*Directions for this task*
One part of the entries below is wanted: the lines from the one containing "(115, 597) none -> (836, 293) //" through the one containing "[657,594,720,607] relevant. ->". Write those out exactly and nothing else.

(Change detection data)
◇ ◇ ◇ ◇

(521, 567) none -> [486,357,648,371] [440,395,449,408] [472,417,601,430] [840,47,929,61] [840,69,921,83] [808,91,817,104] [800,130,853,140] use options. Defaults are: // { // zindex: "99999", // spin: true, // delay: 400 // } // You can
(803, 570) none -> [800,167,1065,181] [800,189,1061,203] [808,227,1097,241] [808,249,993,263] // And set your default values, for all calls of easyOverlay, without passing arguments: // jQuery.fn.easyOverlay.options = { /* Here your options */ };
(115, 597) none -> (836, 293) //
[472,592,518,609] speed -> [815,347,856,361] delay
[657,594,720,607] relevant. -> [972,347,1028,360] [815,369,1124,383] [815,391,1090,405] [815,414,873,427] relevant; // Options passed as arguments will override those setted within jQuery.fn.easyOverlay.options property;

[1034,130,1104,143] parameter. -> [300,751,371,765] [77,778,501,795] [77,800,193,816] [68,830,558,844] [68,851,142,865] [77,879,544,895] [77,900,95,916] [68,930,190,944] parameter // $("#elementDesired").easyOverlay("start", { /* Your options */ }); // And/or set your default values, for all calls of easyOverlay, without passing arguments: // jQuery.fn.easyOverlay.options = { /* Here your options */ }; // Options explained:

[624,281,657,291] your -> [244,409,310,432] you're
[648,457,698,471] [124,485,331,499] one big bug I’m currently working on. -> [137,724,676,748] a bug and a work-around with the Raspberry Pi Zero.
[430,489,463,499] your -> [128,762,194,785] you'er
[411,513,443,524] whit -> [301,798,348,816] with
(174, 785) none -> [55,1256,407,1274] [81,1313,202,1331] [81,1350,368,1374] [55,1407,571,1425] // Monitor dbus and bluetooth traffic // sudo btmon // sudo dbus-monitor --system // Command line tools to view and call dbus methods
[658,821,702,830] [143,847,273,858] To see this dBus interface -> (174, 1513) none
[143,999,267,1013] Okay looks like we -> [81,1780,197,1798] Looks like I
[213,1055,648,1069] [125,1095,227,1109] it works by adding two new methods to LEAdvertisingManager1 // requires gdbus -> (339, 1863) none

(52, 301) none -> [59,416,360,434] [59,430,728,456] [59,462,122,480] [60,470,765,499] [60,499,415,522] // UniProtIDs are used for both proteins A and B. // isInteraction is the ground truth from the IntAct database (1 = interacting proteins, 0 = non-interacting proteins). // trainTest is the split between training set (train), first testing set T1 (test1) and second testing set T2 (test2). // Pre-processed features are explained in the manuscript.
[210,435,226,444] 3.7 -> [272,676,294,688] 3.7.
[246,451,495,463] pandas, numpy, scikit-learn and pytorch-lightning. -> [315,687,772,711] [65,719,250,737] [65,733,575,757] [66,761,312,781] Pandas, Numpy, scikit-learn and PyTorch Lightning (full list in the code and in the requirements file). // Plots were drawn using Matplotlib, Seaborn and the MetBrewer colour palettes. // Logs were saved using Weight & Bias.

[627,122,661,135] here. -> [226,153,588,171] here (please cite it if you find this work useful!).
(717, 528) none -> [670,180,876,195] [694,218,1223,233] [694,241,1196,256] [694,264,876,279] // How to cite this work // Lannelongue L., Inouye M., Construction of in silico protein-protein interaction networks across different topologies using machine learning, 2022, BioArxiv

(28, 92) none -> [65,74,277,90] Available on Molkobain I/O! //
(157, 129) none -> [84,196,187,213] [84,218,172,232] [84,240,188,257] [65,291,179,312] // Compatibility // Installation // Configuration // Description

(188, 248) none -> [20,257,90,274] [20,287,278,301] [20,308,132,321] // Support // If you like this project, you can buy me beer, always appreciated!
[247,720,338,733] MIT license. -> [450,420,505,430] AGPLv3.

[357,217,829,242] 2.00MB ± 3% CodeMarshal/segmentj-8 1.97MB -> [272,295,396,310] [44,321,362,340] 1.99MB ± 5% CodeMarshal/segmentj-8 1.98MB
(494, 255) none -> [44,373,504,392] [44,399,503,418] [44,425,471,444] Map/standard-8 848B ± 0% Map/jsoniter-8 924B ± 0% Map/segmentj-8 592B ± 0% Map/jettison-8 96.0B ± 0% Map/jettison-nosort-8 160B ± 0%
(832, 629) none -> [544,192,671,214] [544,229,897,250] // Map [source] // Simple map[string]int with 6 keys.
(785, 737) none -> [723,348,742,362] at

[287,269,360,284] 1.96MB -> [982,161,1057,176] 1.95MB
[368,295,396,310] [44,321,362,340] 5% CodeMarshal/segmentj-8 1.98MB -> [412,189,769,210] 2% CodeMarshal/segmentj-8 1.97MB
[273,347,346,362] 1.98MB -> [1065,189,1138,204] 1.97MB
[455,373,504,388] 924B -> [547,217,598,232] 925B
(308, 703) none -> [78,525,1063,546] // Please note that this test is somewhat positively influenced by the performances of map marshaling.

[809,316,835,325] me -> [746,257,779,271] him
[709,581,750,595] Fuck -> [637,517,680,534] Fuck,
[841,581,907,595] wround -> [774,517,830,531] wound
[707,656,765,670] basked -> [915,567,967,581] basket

◇ ◇ ◇ ◇

*Task output*
(115, 597) none -> (836, 293) //
[472,592,518,609] speed -> [815,347,856,361] delay
[657,594,720,607] relevant. -> [972,347,1028,360] [815,369,1124,383] [815,391,1090,405] [815,414,873,427] relevant; // Options passed as arguments will override those setted within jQuery.fn.easyOverlay.options property;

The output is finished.